Uit het voorgaande volgt dat [gedaagde] op één punt toerekenbaar tekort is geschoten. Zijn kostenraming had ook melding moeten maken van het zinkwerk van de dakkapel aan de voorzijde en zat er dus ongeveer € 1.000 naast. Maar dat betekent niet dat hij schade moet vergoeden. De kantonrechter kan de tweede vraag namelijk niet bevestigend beantwoorden. [eiseres] heeft immers niet onderbouwd dat zij door deze fout van [gedaagde] schade heeft geleden. Zij heeft niet toegelicht hoe zij gebruik heeft gemaakt van de kostenraming van [gedaagde] om te onderhandelen over de prijs. Zij heeft ook niet aannemelijk gemaakt dat zij, als zij had geweten dat het zinkwerk van de dakkapel aan de voorzijde slecht was in plaats van redelijk, zou hebben afgezien van de koop. [eiseres] heeft door de snelheid van handelen ook geen gebruik kunnen maken van het bouwkundig voorbehoud van artikel 15.1 van de koopovereenkomst. Dit voorbehoud was immers al vervallen toen zij de e-mail van [gedaagde] van 9 oktober 2020 met de kostenraming ontving.
4.10.
[eiseres] heeft dus onvoldoende aangevoerd om tot de conclusie te kunnen komen dat zij door een toerekenbare tekortkoming van [gedaagde] schade heeft geleden. Daarom zullen de vorderingen van [eiseres] worden afgewezen.
De proceskosten
4.11.
Omdat [eiseres] ongelijk krijgt in deze procedure, zal zij de proceskosten van [gedaagde] moeten vergoeden. Deze kosten worden begroot op € 792,00 (2 punten x tarief
€ 396,00 ) aan salariskosten voor de gemachtigde.
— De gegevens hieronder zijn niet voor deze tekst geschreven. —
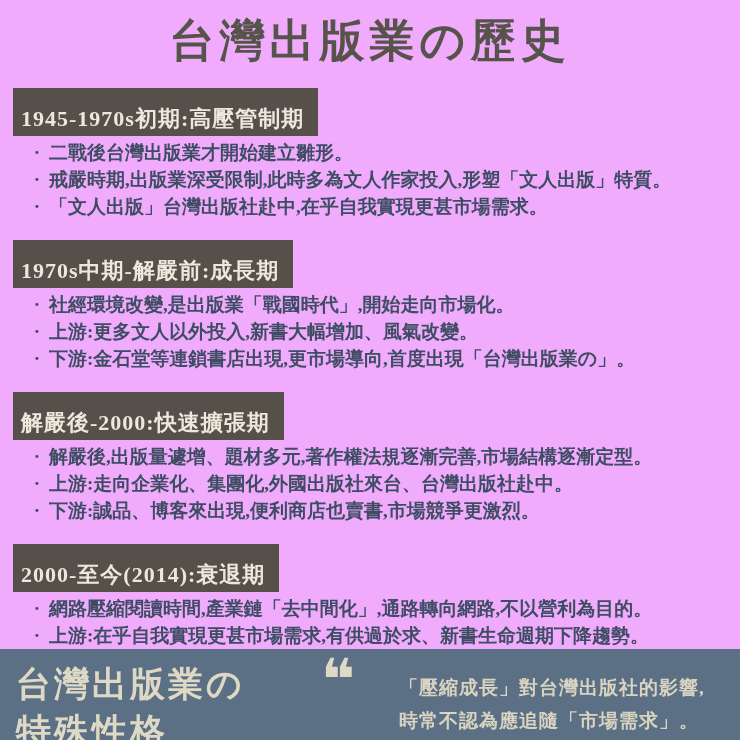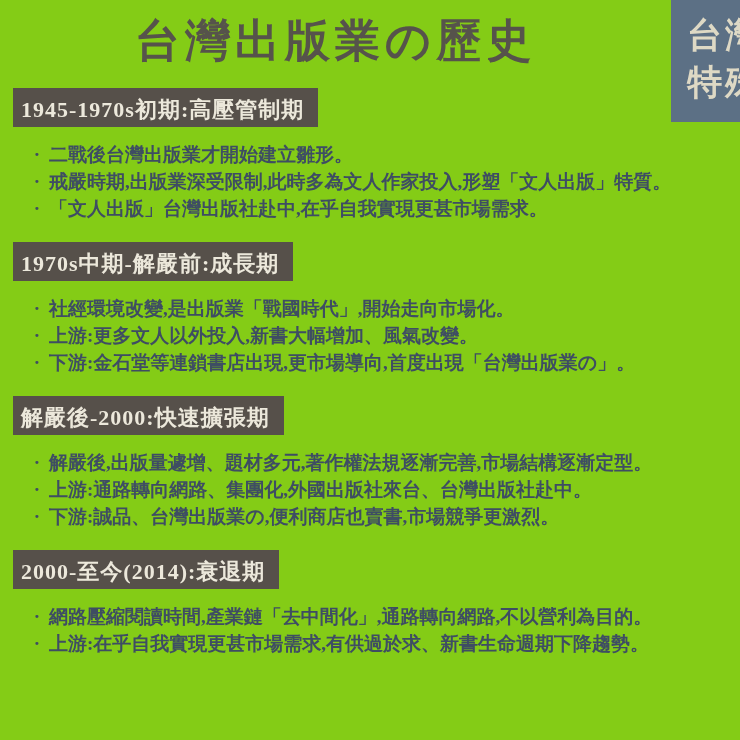--- a/index.html
+++ b/index.html
@@ -1,23 +1,23 @@
 <!DOCTYPE html>
 <html><head>
 <meta charset="utf-8">
 <style>
   html, body { margin: 0; padding: 0; }
   .page {
     position: relative;
     width: 740px;
     height: 740px;
-    background: #84cc16;
+    background: #f0abfc;
     overflow: hidden;
     display: flex;
-    flex-direction: row;
+    flex-direction: column;
     font-family: "Liberation Serif", "DejaVu Serif", serif;
   }
   .main { flex: 1 1 auto; }
   .page-title {
     margin: 0;
     padding-top: 12px;
     text-align: center;
     font-size: 45px;
     line-height: 58px;
     font-weight: bold;
@@ -26,27 +26,27 @@
   }
   .section { margin: 0 0 0 13px; }
   .section-bar {
     display: inline-block;
     margin-top: 20px;
     background: #56504a;
     color: #ece8db;
     font-size: 22px;
     line-height: 28px;
     font-weight: bold;
-    padding: 8px 14px 3px 8px;
+    padding: 17px 14px 3px 8px;
     letter-spacing: 1px;
   }
   .section:first-of-type .section-bar { margin-top: 18px; }
   .bullets {
     list-style: none;
-    margin: 14px 0 0 12px;
+    margin: 3px 0 0 12px;
     padding: 0;
   }
   .bullets li {
     font-size: 19px;
     line-height: 27px;
     font-weight: 600;
     color: #3e4d63;
     white-space: nowrap;
   }
   .dot {
@@ -112,37 +112,38 @@
         <li><span class="dot">·</span><span>社經環境改變,是出版業「戰國時代」,開始走向市場化。</span></li>
         <li><span class="dot">·</span><span>上游:更多文人以外投入,新書大幅增加、風氣改變。</span></li>
         <li><span class="dot">·</span><span>下游:金石堂等連鎖書店出現,更市場導向,首度出現「台灣出版業の」。</span></li>
       </ul>
     </div>
 
     <div class="section">
       <div class="section-bar">解嚴後-2000:快速擴張期</div>
       <ul class="bullets">
         <li><span class="dot">·</span><span>解嚴後,出版量遽增、題材多元,著作權法規逐漸完善,市場結構逐漸定型。</span></li>
-        <li><span class="dot">·</span><span>上游:通路轉向網路、集團化,外國出版社來台、台灣出版社赴中。</span></li>
-        <li><span class="dot">·</span><span>下游:誠品、台灣出版業の,便利商店也賣書,市場競爭更激烈。</span></li>
+        <li><span class="dot">·</span><span>上游:走向企業化、集團化,外國出版社來台、台灣出版社赴中。</span></li>
+        <li><span class="dot">·</span><span>下游:誠品、博客來出現,便利商店也賣書,市場競爭更激烈。</span></li>
       </ul>
     </div>
 
     <div class="section">
       <div class="section-bar">2000-至今(2014):衰退期</div>
       <ul class="bullets">
         <li><span class="dot">·</span><span>網路壓縮閱讀時間,產業鏈「去中間化」,通路轉向網路,不以營利為目的。</span></li>
         <li><span class="dot">·</span><span>上游:在乎自我實現更甚市場需求,有供過於求、新書生命週期下降趨勢。</span></li>
       </ul>
     </div>
   </div>
 
   <div class="footer">
     <div class="footer-title">
       <div>台灣出版業の</div>
       <div>特殊性格</div>
     </div>
     <div class="quote-mark">❝</div>
     <div class="quote-text">
+      <div>「壓縮成長」對台灣出版社的影響,</div>
       <div>時常不認為應追隨「市場需求」。</div>
     </div>
   </div>
 </div>
 
 </body></html>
De gevorderde wettelijke rente over de proceskosten zal worden toegewezen met inachtneming van de hierna te bepalen termijn.
4.12.
Ook zal [eiseres] de nakosten met rente moeten betalen aan [gedaagde] .

5.De beslissing

De kantonrechter:
5.1.
wijst de vorderingen af;
5.2.
veroordeelt [eiseres] tot betaling van de proceskosten aan de zijde van [gedaagde] , tot de uitspraak van dit vonnis begroot op € 792,00 aan salaris gemachtigde, vermeerderd met de wettelijke rente vanaf de vijftiende dag na de datum van dit vonnis tot de dag van volledige betaling;
5.3.
veroordeelt [eiseres] , onder de voorwaarde dat zij niet binnen veertien dagen na aanschrijving door [gedaagde] volledig aan dit vonnis voldoet, in de na dit vonnis ontstane kosten, begroot op:
- € 132,00 aan salaris gemachtigde, vermeerderd met de wettelijke rente als bedoeld in artikel 6:119 BW met ingang van de vijftiende dag na aanschrijving tot de voldoening,
-te vermeerderen, indien betekening van het vonnis heeft plaatsgevonden, met de explootkosten van betekening van het vonnis
,vermeerderd met de wettelijke rente als bedoeld in artikel 6:119 BW met ingang van de vijftiende dag na betekening tot de voldoening;
5.4.
verklaart deze kostenveroordeling uitvoerbaar bij voorraad.
Dit vonnis is gewezen door mr. H.A.M. Pinckaers, kantonrechter, en is in aanwezigheid van de griffier in het openbaar uitgesproken op 15 maart 2023.